Another approach is to use a logarithmic scale, which can be a more useful way of visually exploring relationships in data without having to toss out one or two extreme outliers. However, there are two challenges in this example. One is that you can only take logarithms of positive numbers, so I’d have to re-do the data structure instead of using a negative margin for places Baker lost. The other challenge is that if you’re trying to tell a story to a mass audience, having to explain log scales in the midst of your election reporting may not be ideal. (That’s not a problem when creating for-your-own-use data explorations, though.)

So I’ll stick with the Boston-less scatter plot for now. If there’s a pattern, it’s not very visually dramatic. If you understand linear regression – finding a trend line of best fit among points – you can add a linear-regression line easily with ggplot’s geom_smooth(method="lm"). (Caution: plotting a straight line isn’t always the best choice for scatter plots; it depends on characteristics of your data.)

maplot +
  geom_smooth(method="lm")

Figure 12.8: Scatter plot with linear regression line.
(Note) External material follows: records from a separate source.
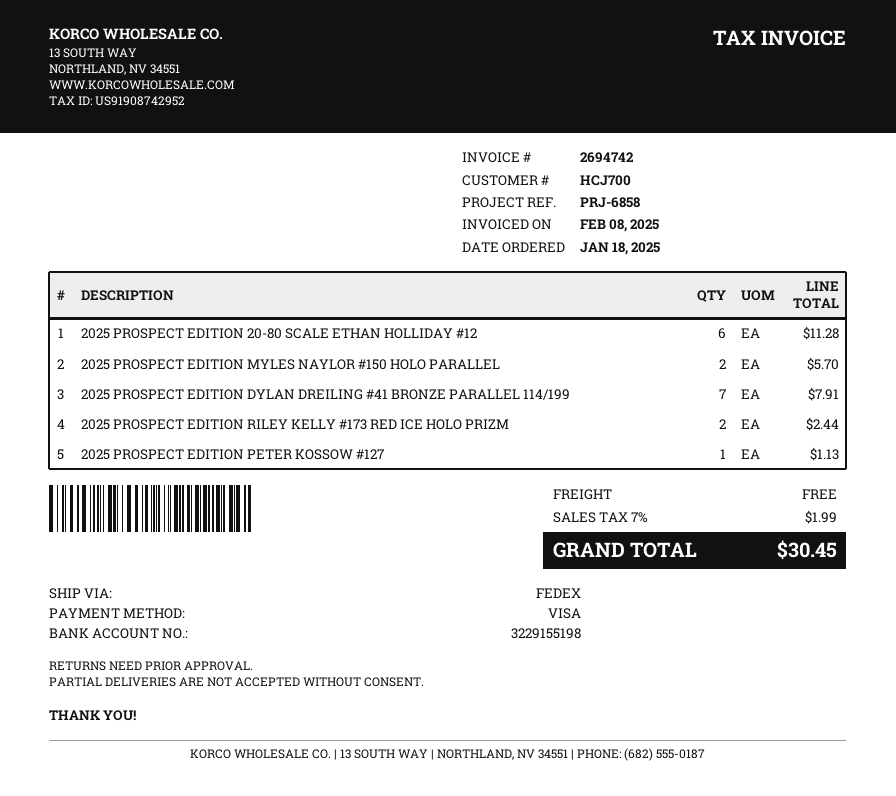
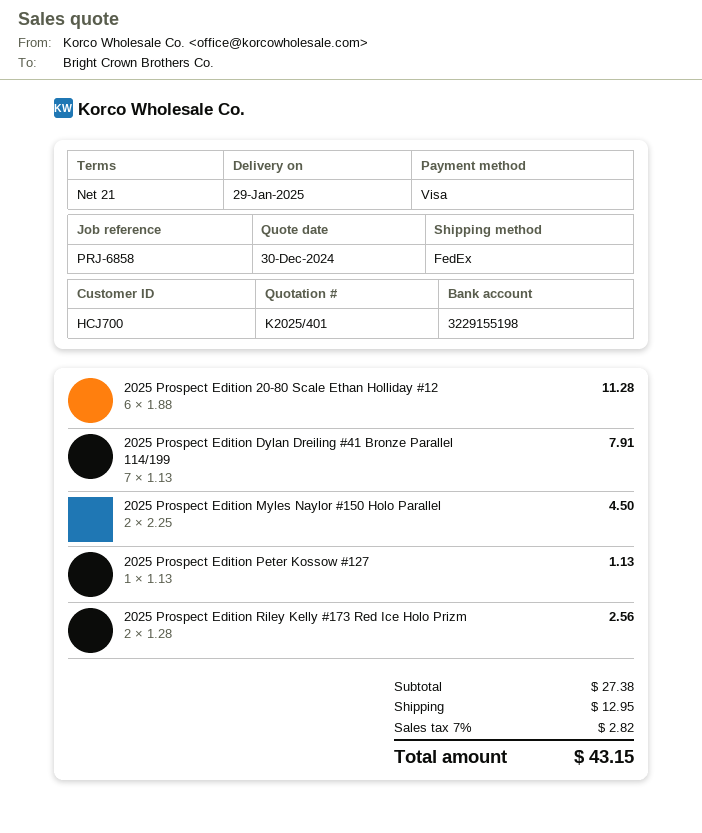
2025 PROSPECT EDITION MYLES NAYLOR #150 HOLO PARALLEL: 2 for 5.70 -> 2 for 4.50
2025 PROSPECT EDITION RILEY KELLY #173 RED ICE HOLO PRIZM: 2 for 2.44 -> 2 for 2.56
shipping: 0.00 -> 12.95
tax: 7% = 1.99 -> 7% = 2.82
total: 30.45 -> 43.15

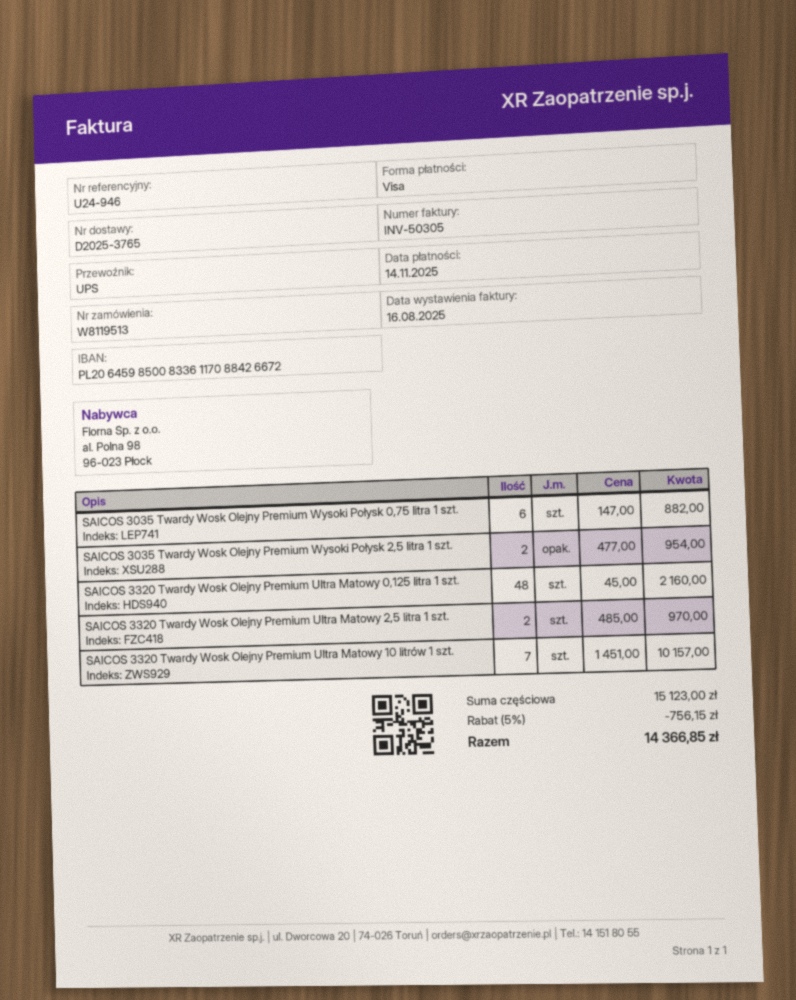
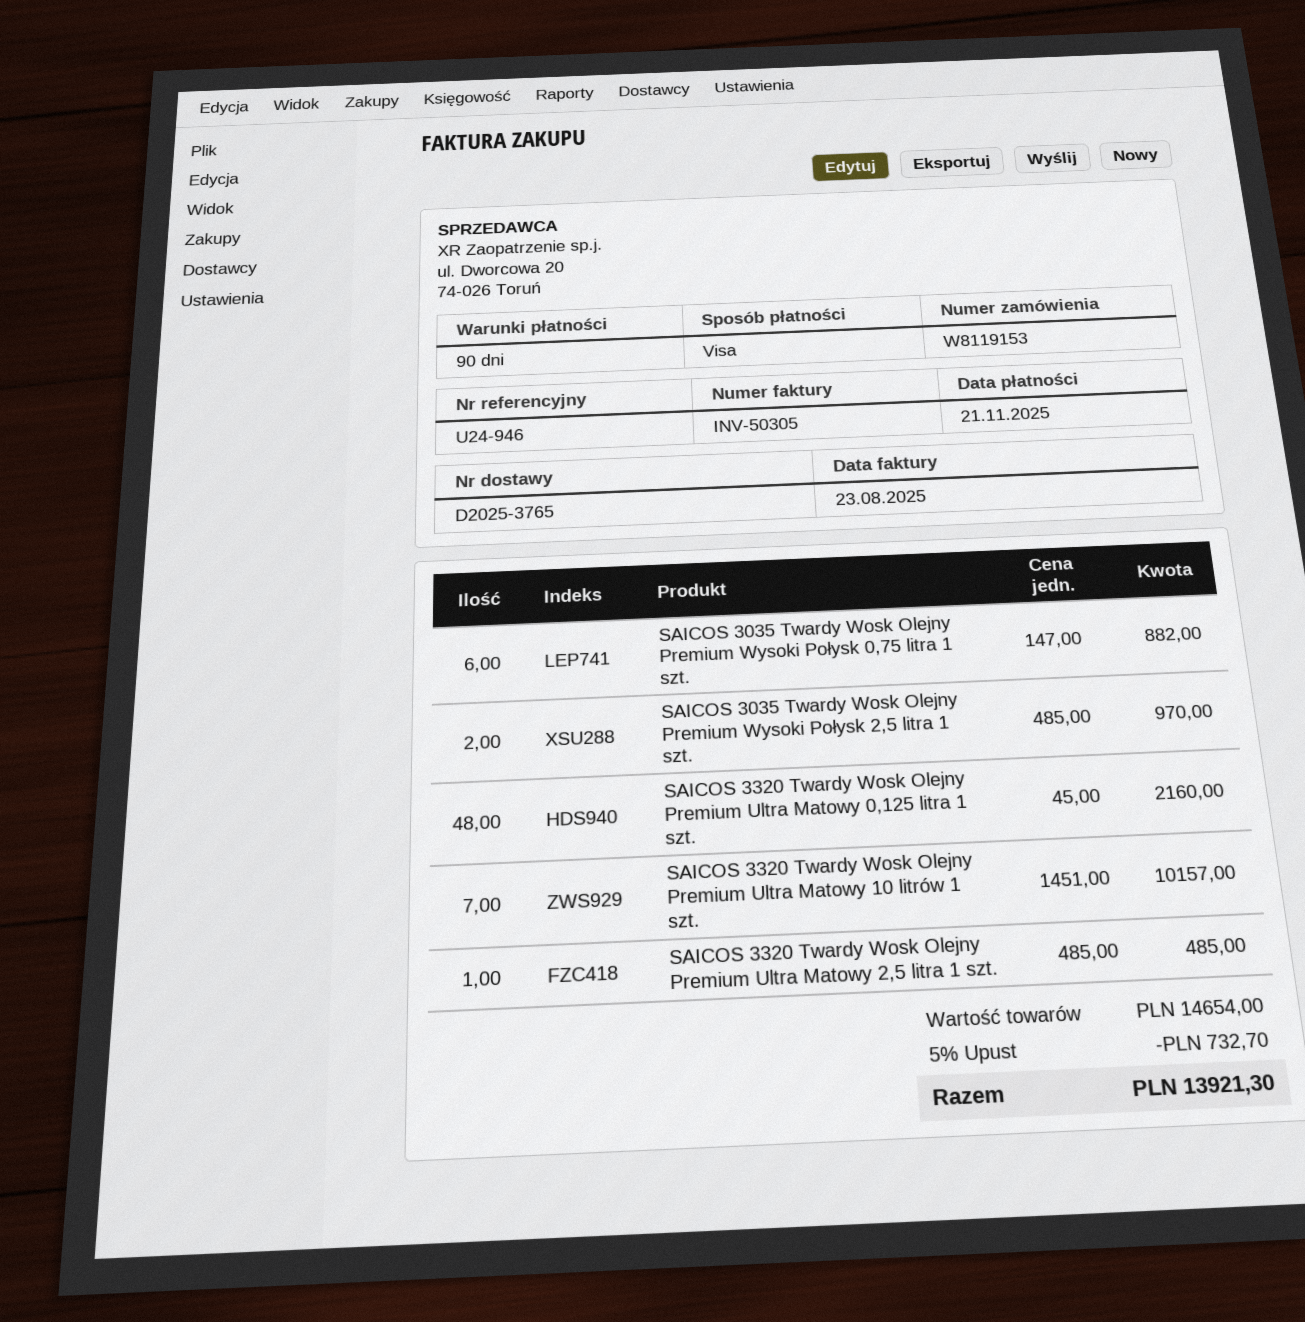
order number: W8119513 -> W8119153
invoice date: 2025-08-16 -> 2025-08-23
due date: 2025-11-14 -> 2025-11-21
SAICOS 3035 Twardy Wosk Olejny Premium Wysoki Połysk 2,5 litra 1 szt.: 2 x 477.00 = 954.00 -> 2 x 485.00 = 970.00
SAICOS 3320 Twardy Wosk Olejny Premium Ultra Matowy 2,5 litra 1 szt.: 2 x 485.00 = 970.00 -> 1 x 485.00 = 485.00
subtotal: 15123.00 -> 14654.00
discount: 5% = 756.15 -> 5% = 732.70
total: 14366.85 -> 13921.30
Not much of a trend to see in Figure 12.8. Base R’s cor() function can calculate the statistical correlations:

cor(winners$Total, winners$Baker.pct.margin)

## [1] -0.08767372

cor(winners$Total, winners$Baker.pct.margin) will give more details, including statistics such as p-value and 95% confidence interval.

Finally, using geom_smooth() in ggplot2 without specifying lm (for “linear model”) lets ggplot determine what type of model to use, as in Figure 12.9:

maplot +
  geom_smooth()

Figure 12.9: Letting R pick the model.

If you want to do more correlation calculations, there are several R packages that might be of interest. corrplot is designed to visualize correlations; the package includes an introductory vignette that can tell you more. The corrr package is billed as “a tool for exploring correlations,” including rearranging correlations based on the strength of relationships.